When eating, drinking, chewing or swallowing, teeth, jaw joints and facial muscles have to work together as precisely as the wheels of a clockwork. A complicated mechanism – and unfortunately prone to failure: With around eight million Germans, this no longer works. You suffer from a so-called craniomandibular dysfunction (CMD), i.e. the upper jaw no longer fits exactly to the lower jaw. The Bremen CMD specialist and dentist Dr. Christian Koneke: “Most of those affected state headache as the main symptom, which goes well beyond the normal range. Patients typically suffer from a tension headache that originates in the back of the head and often involves the neck and shoulder area.” Others grind their teeth so loudly that you can hear them clearly, suffer from ear, face or back pain, dizziness or migraines. And: In a third of tinnitus patients, a disturbed chewing function is responsible for the annoying ringing in the ears.
CMD can even cause sciatica, hip and knee problems because the chewing apparatus is closely linked to the head and spine via muscles and nerves. If the bite is wrong, the statics of the entire body will be damaged. The search for the cause often results in a botched dentist: someone has ground down their molars too much, used crowns or bridges too high, or modeled a filling too lavishly. Even fractions of a millimeter too much or too little can upset the balance between the upper and lower jaw.
Often there is also chronic stress behind it, which is processed at night by grinding your teeth and thus wears them down. The CMD is not easy to recognize. Those affected often make a pilgrimage from doctor to doctor without finding help.
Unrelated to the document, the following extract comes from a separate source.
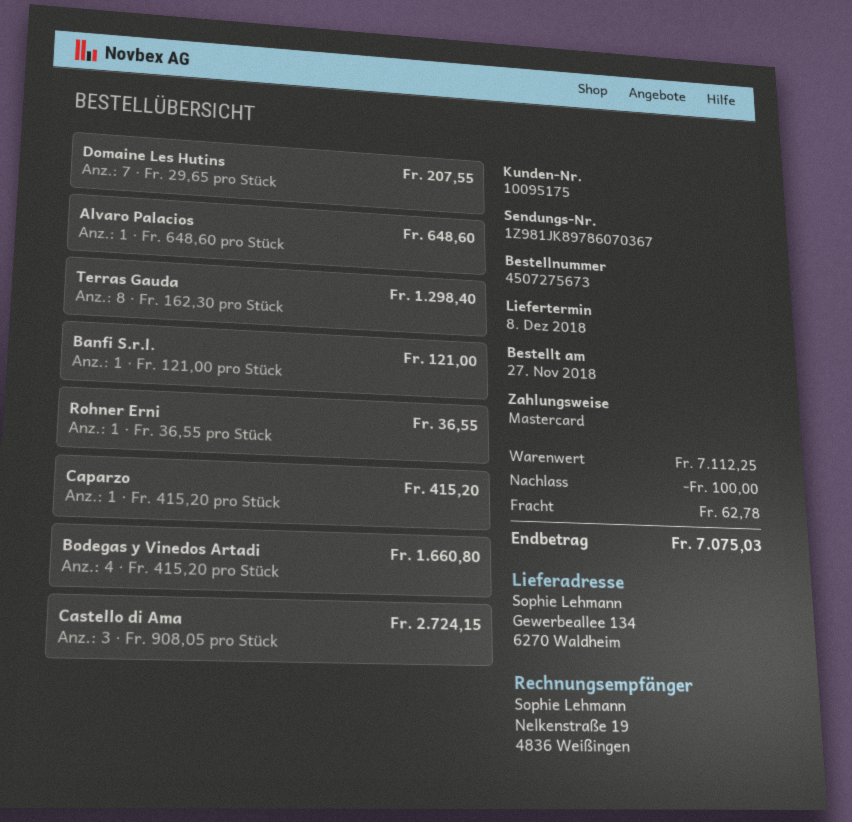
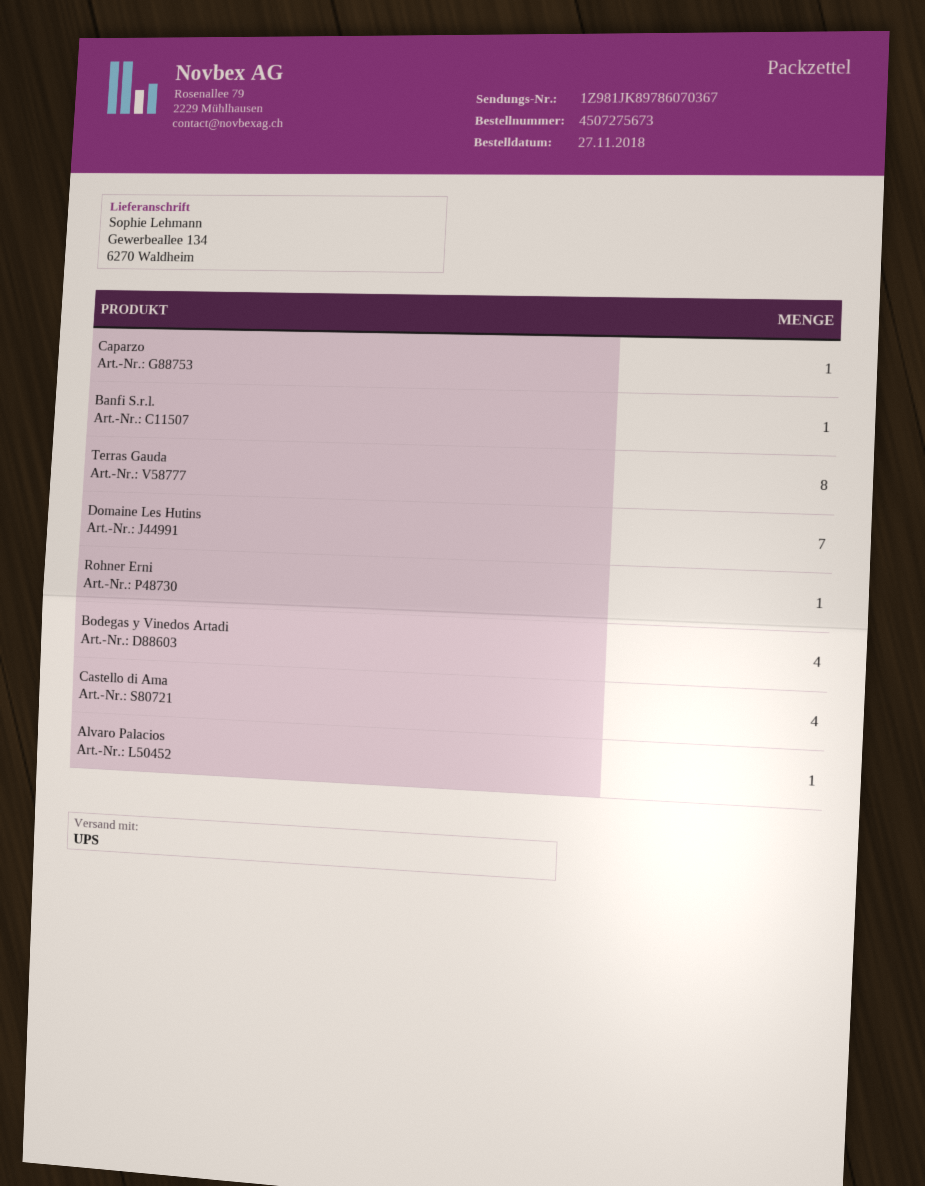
Castello di Ama: 3 -> 4

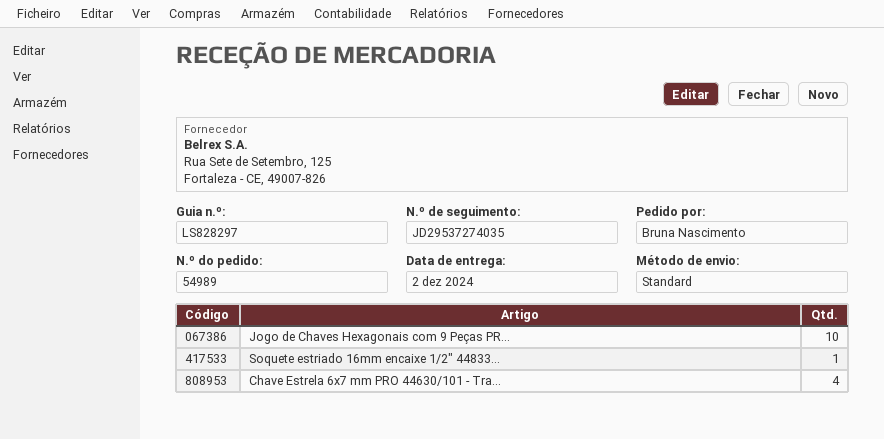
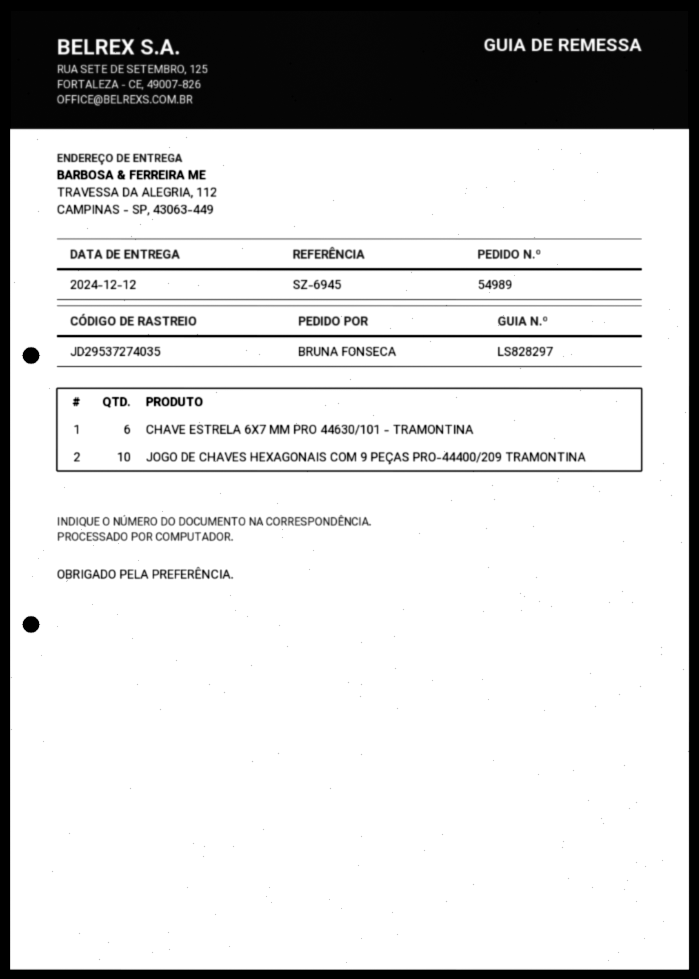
delivery date: 2024-12-02 -> 2024-12-12
ordered by: Bruna Nascimento -> BRUNA FONSECA
Soquete estriado 16mm encaixe 1/2" 44833...: 1 -> none
Chave Estrela 6x7 mm PRO 44630/101 - Tra...: 4 -> 6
A self-test provides initial clues. Specialized dentists then use a complex functional analysis to determine whether it really is CMD. The first step in therapy is a biodynamic plastic splint that patients wear 24 hours a day. It causes the jaw muscles to be evenly loaded. Because of the strong connection to the neck and back muscles, the dentist also pulls z. B. an orthopaedist, physiotherapist or osteopath added.
Yoga teachers and acupuncturists are also used. Only as a team can they gradually bring the patient’s body statics back into balance and guide them to reduce stress in other ways. However, the patient needs a lot of patience for the treatment, because it lasts on average one to two years – including a functional tooth restoration. But the 80 percent success rate motivates you to persevere.